A degradation-aware and boundary-constrained network for coal-rock interface recognition
摘要
Coal-rock interface recognition is crucial for intelligent and green coal mining, with significant implications for mining safety and resource utilization. However, in underground coal mines, coal-rock images captured under low-illumination and dusty conditions often suffer from reduced contrast, blurred boundaries, and weakened texture details.

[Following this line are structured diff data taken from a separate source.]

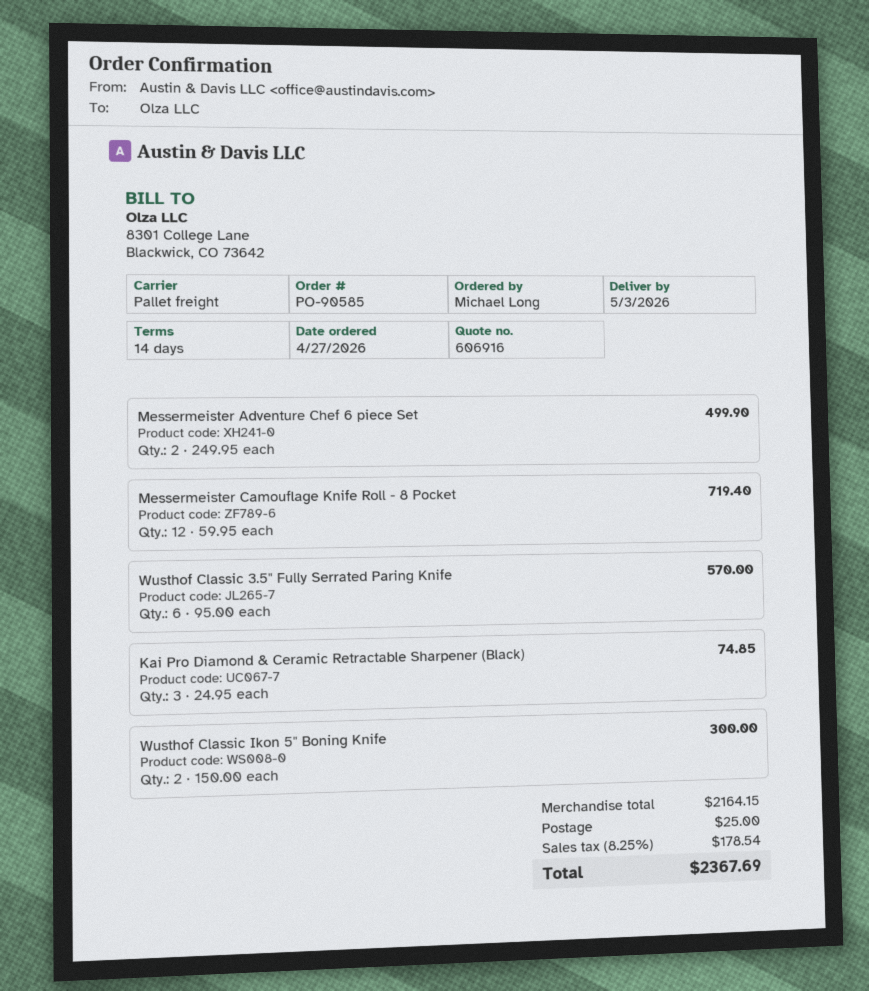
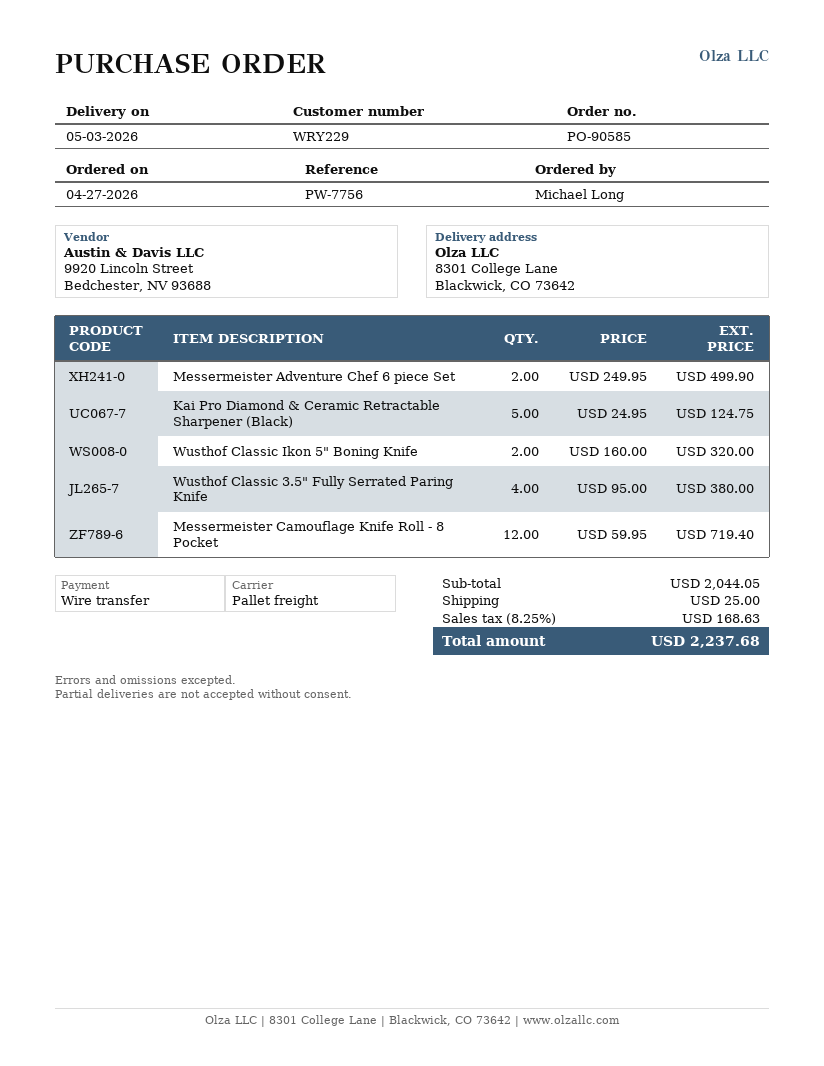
Wusthof Classic 3.5" Fully Serrated Paring Knife: 6 x 95.00 = 570.00 -> 4 x 95.00 = 380.00
Kai Pro Diamond & Ceramic Retractable Sharpener (Black): 3 x 24.95 = 74.85 -> 5 x 24.95 = 124.75
Wusthof Classic Ikon 5" Boning Knife: 2 x 150.00 = 300.00 -> 2 x 160.00 = 320.00
subtotal: 2164.15 -> 2044.05
tax: 8.25% = 178.54 -> 8.25% = 168.63
total: 2367.69 -> 2237.68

Existing methods struggle to achieve a satisfactory balance between recognition accuracy and computational efficiency. To address these issues, this study proposes a degradation-aware and boundary-constrained coal-rock interface recognition network termed CRFormer. Specifically, a degradation-aware feature enhancement module is designed in the first encoder stage to adaptively compensate degraded shallow features and enhance the representation of texture and structure around the coal-rock interface. A stage-wise hybrid attention mechanism assigns cross-shaped window attention to low-level features and full-window attention to high-level features, achieving global context modeling while maintaining computational efficiency, which is crucial for practical on-site deployment. In addition, a boundary-constrained auxiliary loss is introduced to complement the cross-entropy loss, explicitly improving coal-rock interface continuity and localization accuracy. Experimental results on a self-built coal-rock dataset show that the model achieves a pixel accuracy (PA) of 98.97% and a mean Intersection over Union (mIoU) of 97.92%. Compared with several representative image segmentation networks and recent coal-rock interface recognition models, CRFormer exhibits a better balance between model recognition accuracy and inference speed.